テンプレ?何だ、それは。サラリーマンの言う事は一般人のわたしには分からない事が多い。
「ちえこって言い辛いかねー?」
「いんや、たぶん仕様だろう。俺の名前も可笑しな事にならなきゃいいけど。」
助けに来た筈の彼の暫く世話になるんだし、にわたしは耳を疑った。
「アンタのデータ消去済みなんだよ、帰れるわけ無いじゃん。俺が来るのもかなり無理したんだぜー。」
な、なんだってー!?
「だから、キャラデリート済みなんだって。ま、俺は向こうに厭き厭きしてたから立候補したわけなんだけど。」
そのあとサラリーマンは色々横文字を交えながら、黒幕や所属組織とのあれやこれやを愚痴ったが、わたしは脳はそれを理解する事を放棄した。

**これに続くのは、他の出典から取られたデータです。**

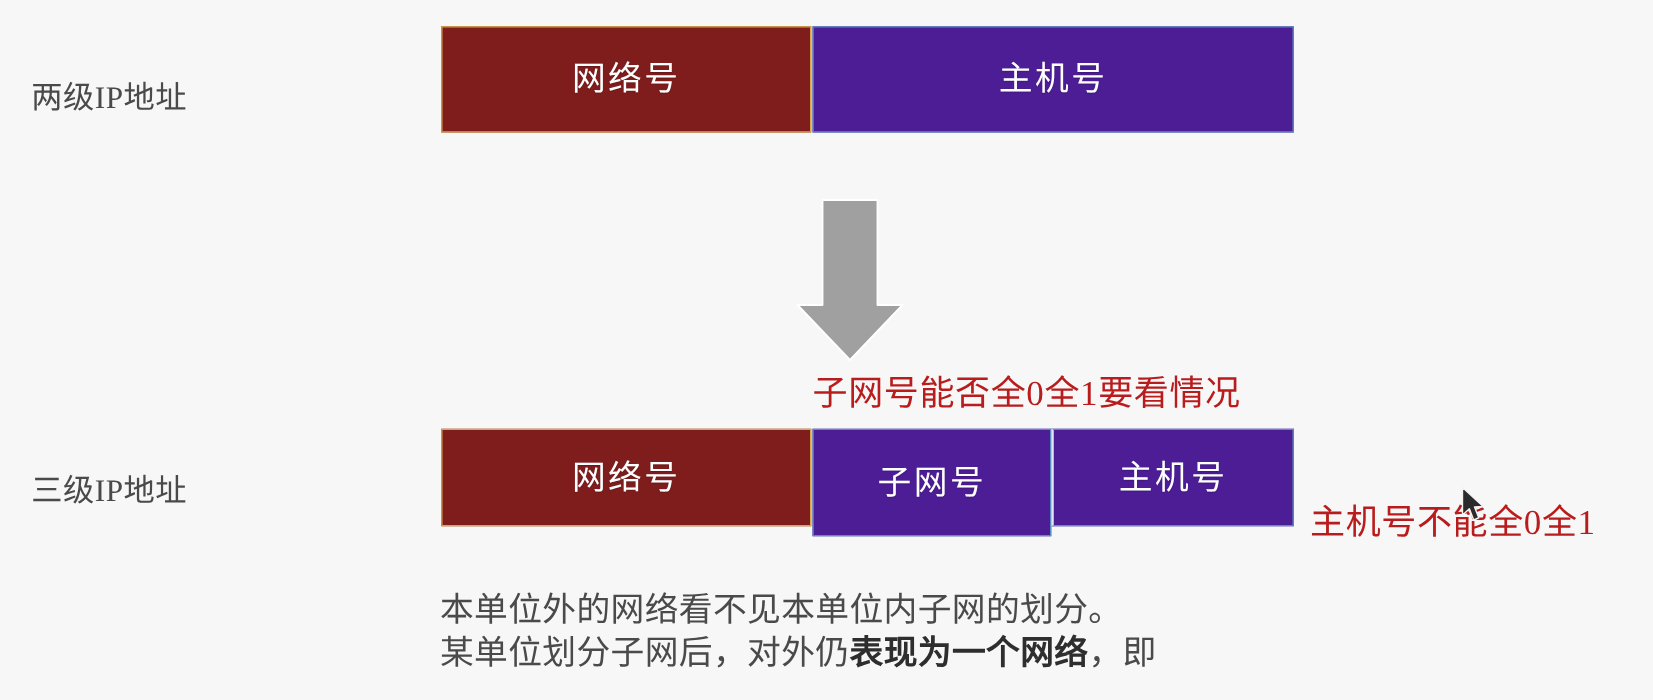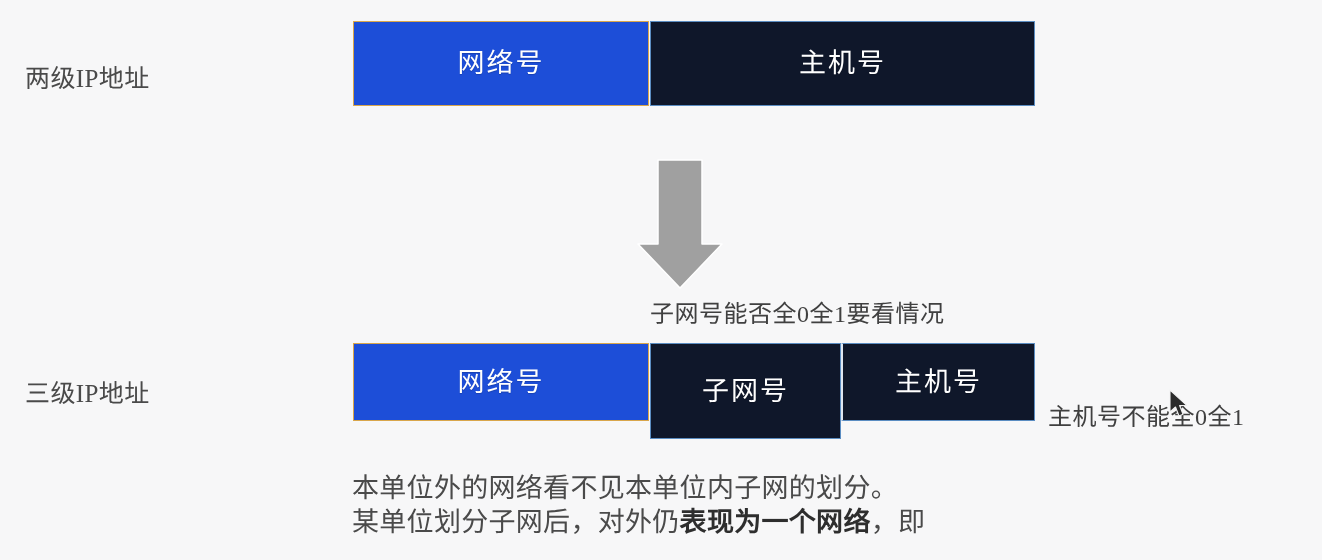--- a/index.html
+++ b/index.html
@@ -47,40 +47,40 @@
     justify-content: center;
     color: #ffffff;
     font-family: "Liberation Serif", "DejaVu Serif", serif;
     font-size: 27px;
     line-height: 1;
     letter-spacing: 2px;
     white-space: nowrap;
     text-shadow: 0 1px 1px rgba(0,0,0,0.18);
   }
   .field-box.network {
-    background: #1d4ed8;
+    background: #7f1d1d;
     border: 1px solid #d9a64b;
   }
   .field-box.blue {
-    background: #0f172a;
+    background: #4c1d95;
     border: 1px solid #5b8dc2;
   }
   .field-box.blue.divider-left {
     border-left: 2px solid #dfe7f1;
   }
 
   
   .down-arrow { display: block; }
 
   
   .caption {
     font-family: "Liberation Serif", "DejaVu Serif", serif;
-    font-size: 24px;
+    font-size: 28px;
     line-height: 1;
-    color: #404040;
+    color: #b91c1c;
     white-space: nowrap;
     letter-spacing: 0.5px;
   }
 
   
   .paragraph {
     font-family: "Liberation Serif", "DejaVu Serif", serif;
     font-size: 27px;
     line-height: 34px;
     color: #4a4a4a;
@@ -118,21 +118,21 @@
   </div>
 
   <div class="abs caption" style="left:650px; top:302px;">子网号能否全0全1要看情况</div>
 
   <div class="abs row-label" style="left:25px; top:381px;">三级IP地址</div>
 
   <div class="abs field-box network" style="left:353px; top:343px; width:296px; height:78px;">
     <span>网络号</span>
   </div>
 
-  <div class="abs field-box blue" style="left:650px; top:343px; width:191px; height:96px;">
+  <div class="abs field-box blue" style="left:650px; top:343px; width:191px; height:86px;">
     <span>子网号</span>
   </div>
 
   <div class="abs field-box blue divider-left" style="left:841px; top:343px; width:194px; height:78px;">
     <span>主机号</span>
   </div>
 
   <div class="abs caption" style="left:1048px; top:366px;margin-top:39px;">主机号不能全0全1</div>
 
   <div class="abs paragraph" style="left:352px; top:471px;">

「アンタ、幸運だよ。オーリ・シュトラウス3世って言や、このゲームで数少ない温厚なNPCだもんな。唯一国も豊かだし、妻だなんて安泰じゃないか。ラッキーだよ。」
そう言って、サラリーマンは鬼畜仕様な世界感と血に塗れた暗黒魔人やら残虐皇帝やら戦闘狂な女王様やら凶悪なNPCの話しを聞かせてくれた。
わたしは、そうかラッキーなのかと洗脳されかかったのは言うまでもない。
何時の間に夜になったのか。この世界の月は歪な円で、いつもゆらゆらと安定せずに空に浮かんでいる。

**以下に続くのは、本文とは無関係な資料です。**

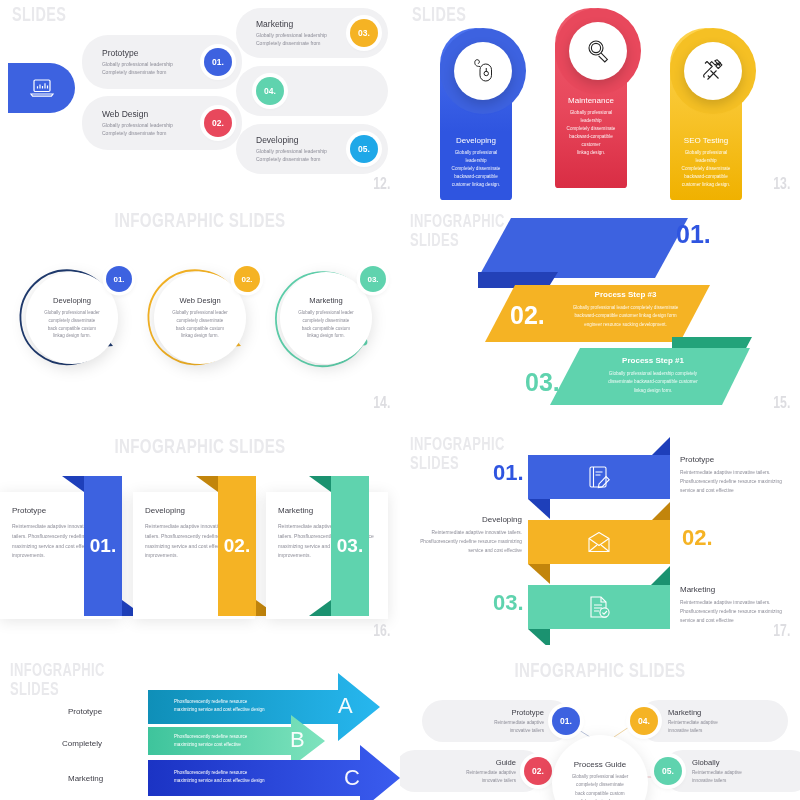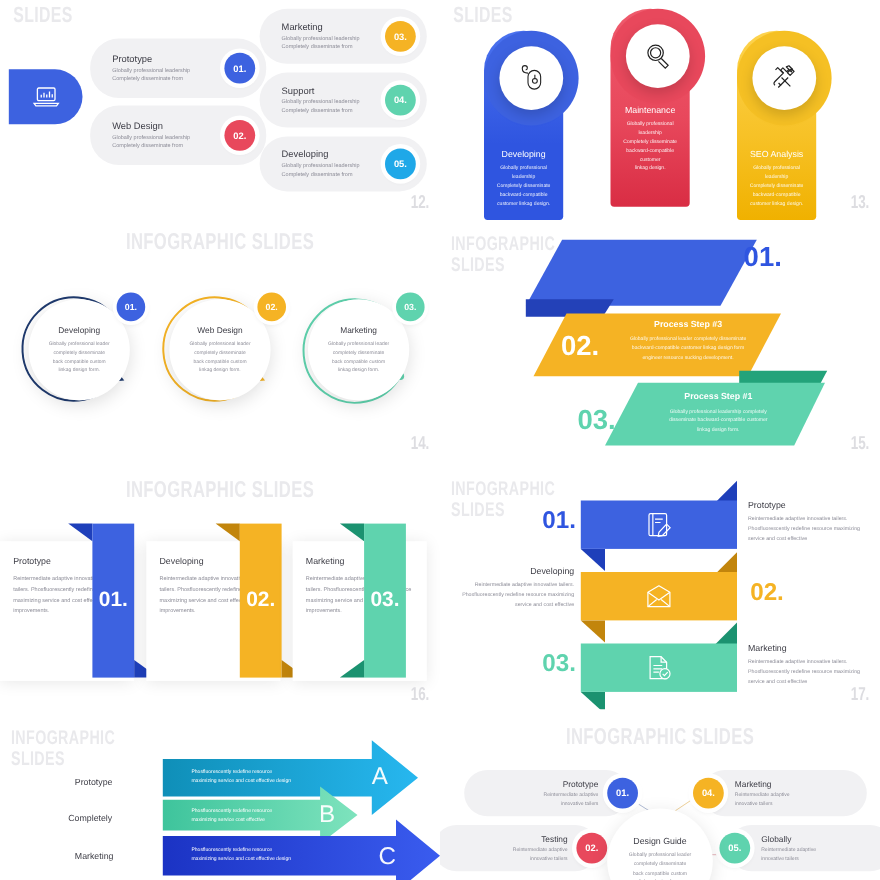--- a/index.html
+++ b/index.html
@@ -195,25 +195,20 @@
     <div class="s12-card" style="left:236px;top:8px;width:152px;height:50px;">
       <div class="txt">
         <h4>Marketing</h4>
         <p style="white-space:pre-line">Globally professional leadership
 Completely disseminate from</p>
       </div>
       <div class="badge" style="background:#f5b324">03.</div>
     </div>
 
     <div class="s12-card" style="left:236px;top:66px;width:152px;height:50px;">
-      <div class="txt">
-        <h4>Support</h4>
-        <p style="white-space:pre-line">Globally professional leadership
-Completely disseminate from</p>
-      </div>
       <div class="badge" style="background:#5fd3ae">04.</div>
     </div>
 
     <div class="s12-card" style="left:236px;top:124px;width:152px;height:50px;">
       <div class="txt">
         <h4>Developing</h4>
         <p style="white-space:pre-line">Globally professional leadership
 Completely disseminate from</p>
       </div>
       <div class="badge" style="background:#1fa8e8">05.</div>
@@ -259,21 +254,21 @@
         <svg width="30" height="30" viewBox="0 0 30 30" fill="none" stroke="#222" stroke-width="1.1">
           <circle cx="13" cy="12" r="7"></circle>
           <circle cx="13" cy="12" r="4.6"></circle>
           <path d="M18.2 17.2l6.2 6.2-2.6 2.6-6.2-6.2"></path>
         </svg>
       </div>
     </div>
 
     <div class="s13-col" style="left:270px;top:28px;height:172px;background:linear-gradient(180deg,#fdd34e 0%,#f7c227 55%,#f0b100 100%);">
       <div style="position:absolute;left:0;right:0;top:108px;padding:0 7px;">
-        <div class="ttl">SEO Analysis</div>
+        <div class="ttl">SEO Testing</div>
         <div class="bdy" style="white-space:pre-line">Globally professional leadership
 Completely disseminate
 backward-compatible
 customer linkag design.</div>
       </div>
     </div>
     <div class="s13-disc" style="left:270px;top:28px;width:86px;height:86px;background:#f5c024;padding:14px;">
       <div class="s13-inner">
         <svg width="30" height="30" viewBox="0 0 30 30" fill="none" stroke="#222" stroke-width="1.1" stroke-linejoin="round">
           <path d="M7 7.5l2-2 4.6 4.6M20.5 22.5l-8-8"></path>
@@ -547,39 +542,39 @@
     <div class="wm center" style="left:0;right:0;top:14px;font-size:21px;text-align:center;">INFOGRAPHIC SLIDES</div>
 
     <svg width="400" height="130" viewBox="0 0 400 130" style="position:absolute;left:0;top:40px;">
       <path d="M152 28 L190 52" stroke="#9aa8c9" stroke-width=".7" fill="none"></path>
       <path d="M137 92 L178 92" stroke="#e0a0a8" stroke-width=".7" fill="none"></path>
       <path d="M250 28 L214 52" stroke="#e7c27a" stroke-width=".7" fill="none"></path>
       <path d="M266 92 L222 92" stroke="#e0a0a8" stroke-width=".7" fill="none"></path>
     </svg>
 
     <div class="s19-hub" style="left:152px;top:90px;">
-      <h4>Design Guide</h4>
+      <h4>Process Guide</h4>
       <p style="white-space:pre-line">Globally professional leader
 completely disseminate
 back compatible custom
 linkag design form.</p>
     </div>
 
     <div class="s19-pill" style="left:22px;top:55px;width:150px;padding:0 0 0 10px;justify-content:flex-end;">
       <div style="text-align:right;padding-right:8px;">
         <h4>Prototype</h4>
         <p style="white-space:pre-line">Reintermediate adaptive
 innovative tailers</p>
       </div>
       <div class="s19-badge" style="background:#3d62e0;margin-right:-8px;">01.</div>
     </div>
 
     <div class="s19-pill" style="left:-6px;top:105px;width:150px;padding:0 0 0 10px;justify-content:flex-end;">
       <div style="text-align:right;padding-right:8px;">
-        <h4>Testing</h4>
+        <h4>Guide</h4>
         <p style="white-space:pre-line">Reintermediate adaptive
 innovative tailers</p>
       </div>
       <div class="s19-badge" style="background:#e8485c;margin-right:-8px;">02.</div>
     </div>
 
     <div class="s19-pill" style="left:238px;top:55px;width:150px;padding:0 10px 0 0;">
       <div class="s19-badge" style="background:#f5b324;margin-left:-8px;">04.</div>
       <div style="padding-left:10px;">
         <h4>Marketing</h4>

ニコニコと、いつものように笑うオーリ。なんだか陳腐なホラーを見ている気分になった。
「アンタならこの世界でもやってけるさ。多少壊れても、俺が修復してやるし。」
ニンマリと笑うサラリーマンはわたしと同じようで違うのだ。
その夜見た夢の中で、真っ暗なPC画面に溶け込みそうな赤い文字が見えた。
『ゲームのキャラクターを消去しますか?』
選択肢はYESのみで、絶望的になっていたわたしの後ろから伸びる腕。
ENTERを軽やかに押すサラリーマンの指がターン!と音を立てた。
補足:このゲームは発売されていません。サラリーマンの唾液には主人公を回復する成分が含まれています。
主人公がトリップしたのはたまたま偶然、巻き込まれただけの一般人。
サラリーマンは特殊能力で非現実的な毎日を送ってましたが、嫌気が差して、主人公を助ける名目で無理やりトリップしてきました。戻れませんが、戻る気ゼロ。
トリップして異文化にてんわやんわ、同郷の魔導師がそれを助ける・・・というコメディの筈だったのに、おかしいな。